**WORK INSTRUCTIONS**
Whenever the word "block" appears in a line of the listing, copy that line.

########################################

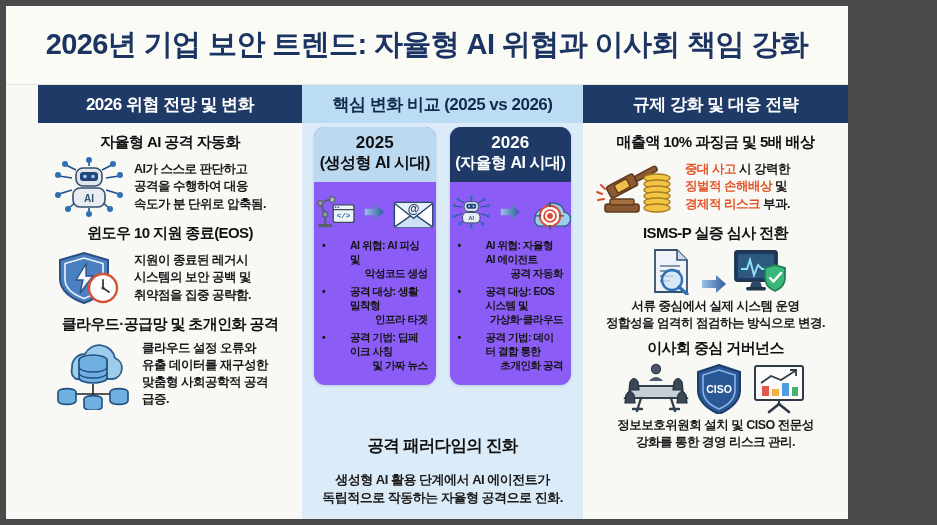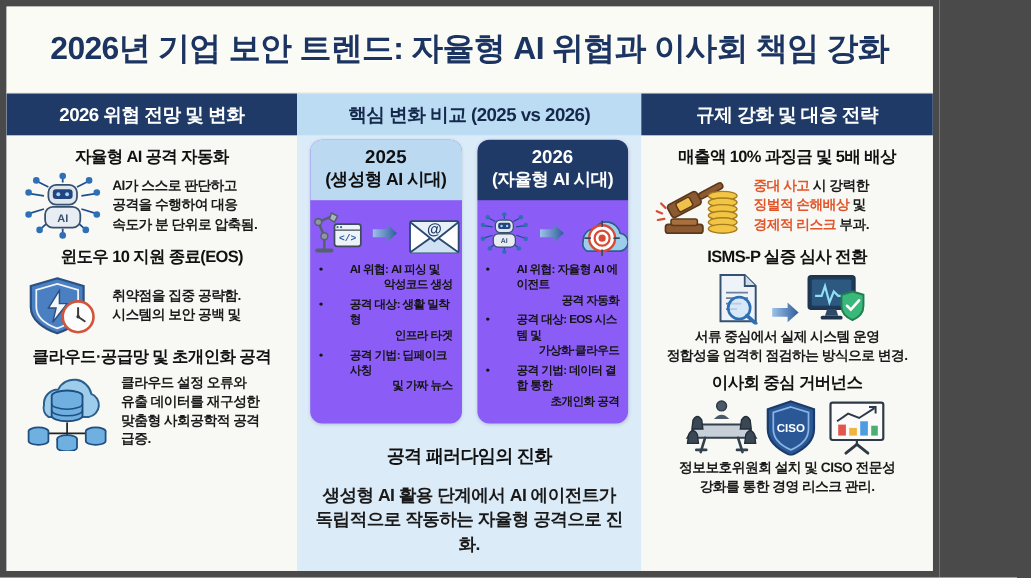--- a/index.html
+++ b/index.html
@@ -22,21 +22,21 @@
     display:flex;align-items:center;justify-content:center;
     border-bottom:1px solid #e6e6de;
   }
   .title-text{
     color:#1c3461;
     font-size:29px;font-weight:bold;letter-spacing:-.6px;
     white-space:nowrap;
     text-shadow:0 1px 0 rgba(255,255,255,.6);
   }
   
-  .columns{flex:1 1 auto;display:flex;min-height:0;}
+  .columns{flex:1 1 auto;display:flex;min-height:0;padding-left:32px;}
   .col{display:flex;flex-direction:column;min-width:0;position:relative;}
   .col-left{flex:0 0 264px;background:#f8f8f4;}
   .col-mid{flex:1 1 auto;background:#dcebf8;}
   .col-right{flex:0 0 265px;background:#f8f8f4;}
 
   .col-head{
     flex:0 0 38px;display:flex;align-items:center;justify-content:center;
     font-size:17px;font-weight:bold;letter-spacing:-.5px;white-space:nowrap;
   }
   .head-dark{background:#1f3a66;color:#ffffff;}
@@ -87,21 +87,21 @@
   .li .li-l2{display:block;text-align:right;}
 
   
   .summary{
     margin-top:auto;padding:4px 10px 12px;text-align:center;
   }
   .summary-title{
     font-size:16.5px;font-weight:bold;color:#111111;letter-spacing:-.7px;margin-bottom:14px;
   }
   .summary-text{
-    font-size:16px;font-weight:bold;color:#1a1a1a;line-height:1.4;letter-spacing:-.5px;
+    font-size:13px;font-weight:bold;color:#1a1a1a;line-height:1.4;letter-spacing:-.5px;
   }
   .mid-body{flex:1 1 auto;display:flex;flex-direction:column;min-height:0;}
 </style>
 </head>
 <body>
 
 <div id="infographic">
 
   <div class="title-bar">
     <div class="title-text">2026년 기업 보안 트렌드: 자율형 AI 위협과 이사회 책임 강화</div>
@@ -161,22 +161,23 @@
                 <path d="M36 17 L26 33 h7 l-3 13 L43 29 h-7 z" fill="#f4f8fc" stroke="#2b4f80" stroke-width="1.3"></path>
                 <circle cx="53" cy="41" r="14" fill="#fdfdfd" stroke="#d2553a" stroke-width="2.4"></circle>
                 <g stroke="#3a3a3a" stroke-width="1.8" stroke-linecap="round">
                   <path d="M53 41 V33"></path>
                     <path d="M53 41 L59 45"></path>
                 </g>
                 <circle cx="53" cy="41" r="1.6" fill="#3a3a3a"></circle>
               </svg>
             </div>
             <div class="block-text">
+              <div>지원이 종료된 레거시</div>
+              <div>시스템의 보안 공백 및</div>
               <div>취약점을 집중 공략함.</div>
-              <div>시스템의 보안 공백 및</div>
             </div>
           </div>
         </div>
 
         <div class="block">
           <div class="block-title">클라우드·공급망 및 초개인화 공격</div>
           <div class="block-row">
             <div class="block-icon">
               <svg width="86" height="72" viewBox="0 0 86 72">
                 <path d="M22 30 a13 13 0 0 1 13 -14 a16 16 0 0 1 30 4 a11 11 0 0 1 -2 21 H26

########################################

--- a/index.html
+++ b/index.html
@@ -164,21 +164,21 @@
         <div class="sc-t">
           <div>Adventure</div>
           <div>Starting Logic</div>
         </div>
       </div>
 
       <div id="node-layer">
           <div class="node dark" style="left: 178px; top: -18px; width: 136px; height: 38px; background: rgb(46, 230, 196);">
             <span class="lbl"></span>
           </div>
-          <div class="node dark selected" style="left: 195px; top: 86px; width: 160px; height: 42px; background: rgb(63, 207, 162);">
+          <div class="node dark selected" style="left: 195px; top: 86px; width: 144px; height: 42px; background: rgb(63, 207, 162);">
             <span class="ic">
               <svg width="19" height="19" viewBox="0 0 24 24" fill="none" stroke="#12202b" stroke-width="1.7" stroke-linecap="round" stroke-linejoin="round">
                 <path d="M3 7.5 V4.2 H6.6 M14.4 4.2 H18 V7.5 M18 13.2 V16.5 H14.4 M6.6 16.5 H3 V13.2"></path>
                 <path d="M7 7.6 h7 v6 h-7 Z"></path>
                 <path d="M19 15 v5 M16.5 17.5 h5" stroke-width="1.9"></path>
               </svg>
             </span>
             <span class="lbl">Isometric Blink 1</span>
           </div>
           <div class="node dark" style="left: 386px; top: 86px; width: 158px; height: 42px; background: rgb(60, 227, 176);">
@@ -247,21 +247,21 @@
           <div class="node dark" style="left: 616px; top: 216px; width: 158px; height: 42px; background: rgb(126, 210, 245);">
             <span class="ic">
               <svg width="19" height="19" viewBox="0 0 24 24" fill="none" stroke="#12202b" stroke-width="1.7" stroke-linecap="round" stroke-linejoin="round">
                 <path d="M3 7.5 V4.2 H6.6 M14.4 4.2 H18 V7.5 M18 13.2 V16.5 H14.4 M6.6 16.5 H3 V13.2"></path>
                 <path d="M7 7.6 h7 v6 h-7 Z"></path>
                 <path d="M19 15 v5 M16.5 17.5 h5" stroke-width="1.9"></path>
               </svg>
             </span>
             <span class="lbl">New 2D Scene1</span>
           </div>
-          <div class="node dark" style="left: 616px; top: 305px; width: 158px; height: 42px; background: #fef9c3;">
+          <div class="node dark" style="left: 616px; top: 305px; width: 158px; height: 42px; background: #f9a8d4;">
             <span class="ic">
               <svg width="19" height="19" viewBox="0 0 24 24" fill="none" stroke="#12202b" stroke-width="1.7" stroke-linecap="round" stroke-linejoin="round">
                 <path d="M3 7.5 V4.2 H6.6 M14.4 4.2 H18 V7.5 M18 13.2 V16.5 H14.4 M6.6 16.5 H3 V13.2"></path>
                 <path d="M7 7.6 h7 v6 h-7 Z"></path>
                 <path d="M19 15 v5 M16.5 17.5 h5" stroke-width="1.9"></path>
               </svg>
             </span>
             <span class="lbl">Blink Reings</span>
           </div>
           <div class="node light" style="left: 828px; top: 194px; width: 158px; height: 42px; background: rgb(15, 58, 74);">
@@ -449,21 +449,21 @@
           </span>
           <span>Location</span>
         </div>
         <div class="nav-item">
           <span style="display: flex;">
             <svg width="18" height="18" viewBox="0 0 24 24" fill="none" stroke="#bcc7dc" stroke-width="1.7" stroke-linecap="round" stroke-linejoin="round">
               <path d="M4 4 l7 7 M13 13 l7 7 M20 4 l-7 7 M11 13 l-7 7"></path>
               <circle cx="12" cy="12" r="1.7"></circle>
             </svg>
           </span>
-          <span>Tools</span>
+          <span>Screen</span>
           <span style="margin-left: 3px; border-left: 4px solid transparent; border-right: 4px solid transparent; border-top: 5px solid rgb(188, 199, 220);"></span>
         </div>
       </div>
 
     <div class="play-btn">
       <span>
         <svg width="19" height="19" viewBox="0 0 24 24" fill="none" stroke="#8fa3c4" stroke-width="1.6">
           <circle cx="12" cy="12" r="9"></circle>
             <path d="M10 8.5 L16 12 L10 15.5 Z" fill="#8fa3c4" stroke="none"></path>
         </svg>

########################################

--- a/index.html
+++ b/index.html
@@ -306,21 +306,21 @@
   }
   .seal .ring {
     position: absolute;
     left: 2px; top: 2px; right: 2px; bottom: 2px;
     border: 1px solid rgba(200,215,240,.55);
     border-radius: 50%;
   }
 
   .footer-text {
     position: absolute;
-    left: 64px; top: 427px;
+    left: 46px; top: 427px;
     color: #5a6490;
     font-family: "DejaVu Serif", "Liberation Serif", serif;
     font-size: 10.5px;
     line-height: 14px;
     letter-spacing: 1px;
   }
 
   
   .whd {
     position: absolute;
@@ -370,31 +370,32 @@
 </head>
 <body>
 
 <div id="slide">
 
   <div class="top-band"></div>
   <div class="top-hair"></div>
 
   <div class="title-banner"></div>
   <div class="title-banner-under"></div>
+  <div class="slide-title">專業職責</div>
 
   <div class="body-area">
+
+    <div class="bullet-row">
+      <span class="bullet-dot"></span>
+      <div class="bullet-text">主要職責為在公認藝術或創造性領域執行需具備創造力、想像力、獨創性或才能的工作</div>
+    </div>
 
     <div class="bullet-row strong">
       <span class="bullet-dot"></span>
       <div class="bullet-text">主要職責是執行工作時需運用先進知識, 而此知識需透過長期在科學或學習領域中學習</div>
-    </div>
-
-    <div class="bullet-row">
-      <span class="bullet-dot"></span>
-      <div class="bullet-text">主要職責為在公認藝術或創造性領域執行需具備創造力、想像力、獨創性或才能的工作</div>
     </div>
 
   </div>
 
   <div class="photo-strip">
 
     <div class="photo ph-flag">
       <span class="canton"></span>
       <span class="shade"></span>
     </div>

########################################

**WRITTEN REPLY**
   .li .li-l2{display:block;text-align:right;}
             <div class="block-text">
         <div class="block">
           <div class="block-title">클라우드·공급망 및 초개인화 공격</div>
           <div class="block-row">
             <div class="block-icon">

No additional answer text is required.